* **What is needed**:
Look through the entries below and count every line in which "Caso" appears; reply with the number only.

* **Data for this task**:
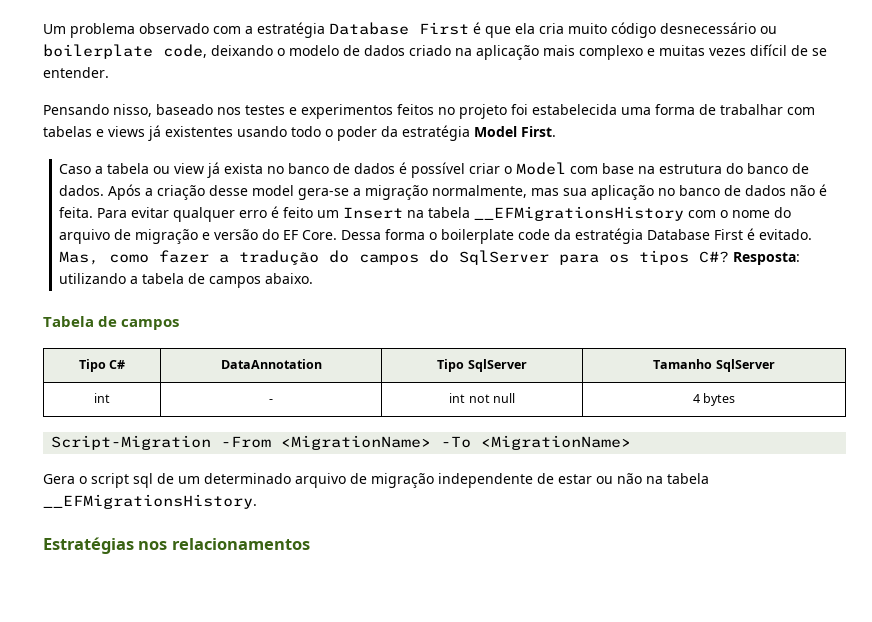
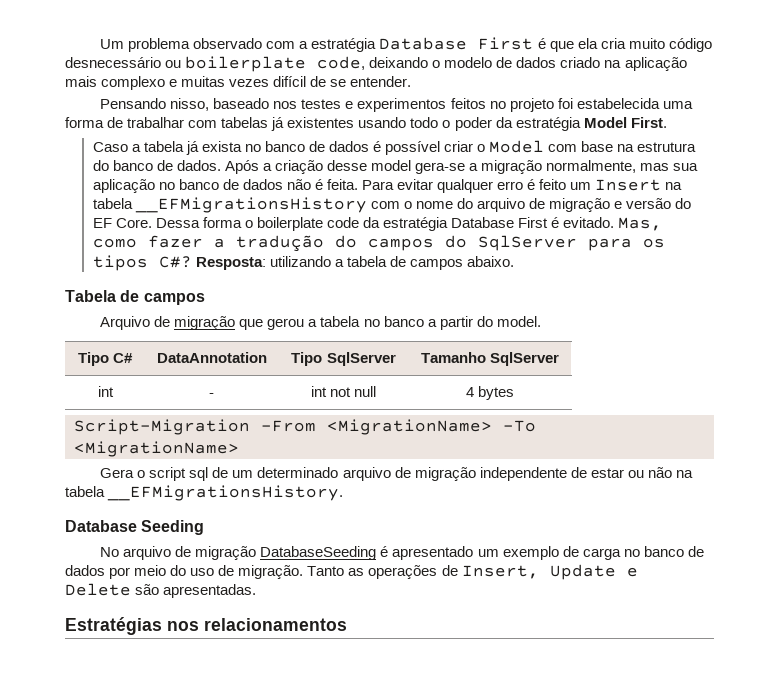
- Pensando nisso, baseado nos testes e experimentos feitos no projeto foi estabelecida uma forma de trabalhar com tabelas e views já existentes usando todo o poder da estratégia Model First.
+ Pensando nisso, baseado nos testes e experimentos feitos no projeto foi estabelecida uma forma de trabalhar com tabelas já existentes usando todo o poder da estratégia Model First.
- Caso a tabela ou view já exista no banco de dados é possível criar o Model com base na estrutura do banco de dados.
+ Caso a tabela já exista no banco de dados é possível criar o Model com base na estrutura do banco de dados.
+ Arquivo de migração que gerou a tabela no banco a partir do model.
+ Database Seeding
+ No arquivo de migração DatabaseSeeding é apresentado um exemplo de carga no banco de dados por meio do uso de migração. Tanto as operações de Insert, Update e Delete são apresentadas.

* **Solution**:
2